▼
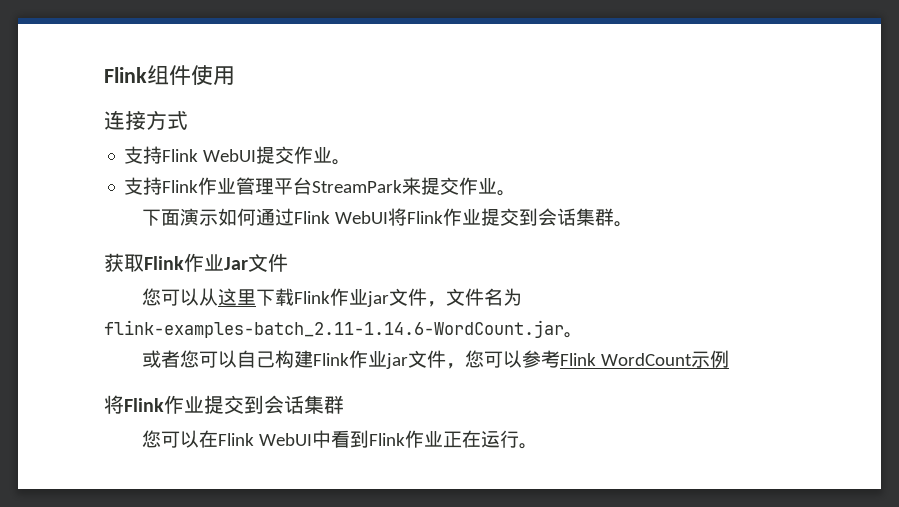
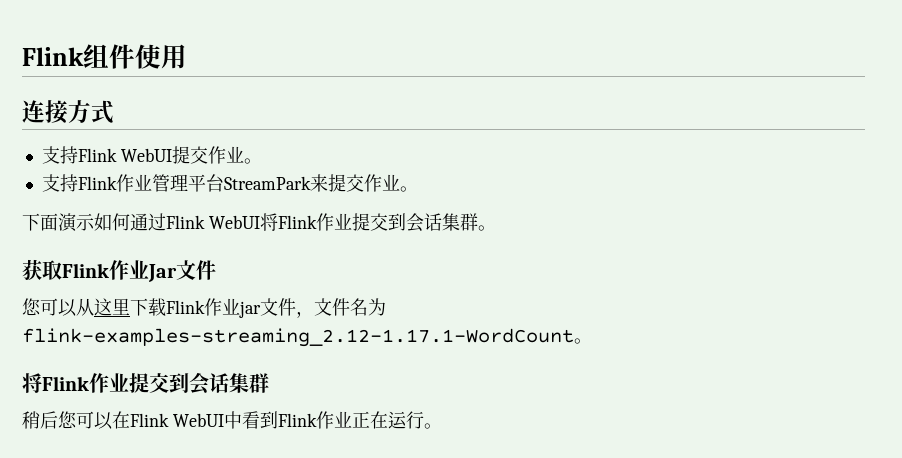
- 您可以从这里下载Flink作业jar文件，文件名为flink-examples-batch_2.11-1.14.6-WordCount.jar。
- 或者您可以自己构建Flink作业jar文件，您可以参考Flink WordCount示例
+ 您可以从这里下载Flink作业jar文件，文件名为flink-examples-streaming_2.12-1.17.1-WordCount。
- 您可以在Flink WebUI中看到Flink作业正在运行。
+ 稍后您可以在Flink WebUI中看到Flink作业正在运行。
▲
Could you copy the lines above exactly and skip the images?

__Written reply__
- 您可以从这里下载Flink作业jar文件，文件名为flink-examples-batch_2.11-1.14.6-WordCount.jar。
- 或者您可以自己构建Flink作业jar文件，您可以参考Flink WordCount示例
+ 您可以从这里下载Flink作业jar文件，文件名为flink-examples-streaming_2.12-1.17.1-WordCount。
- 您可以在Flink WebUI中看到Flink作业正在运行。
+ 稍后您可以在Flink WebUI中看到Flink作业正在运行。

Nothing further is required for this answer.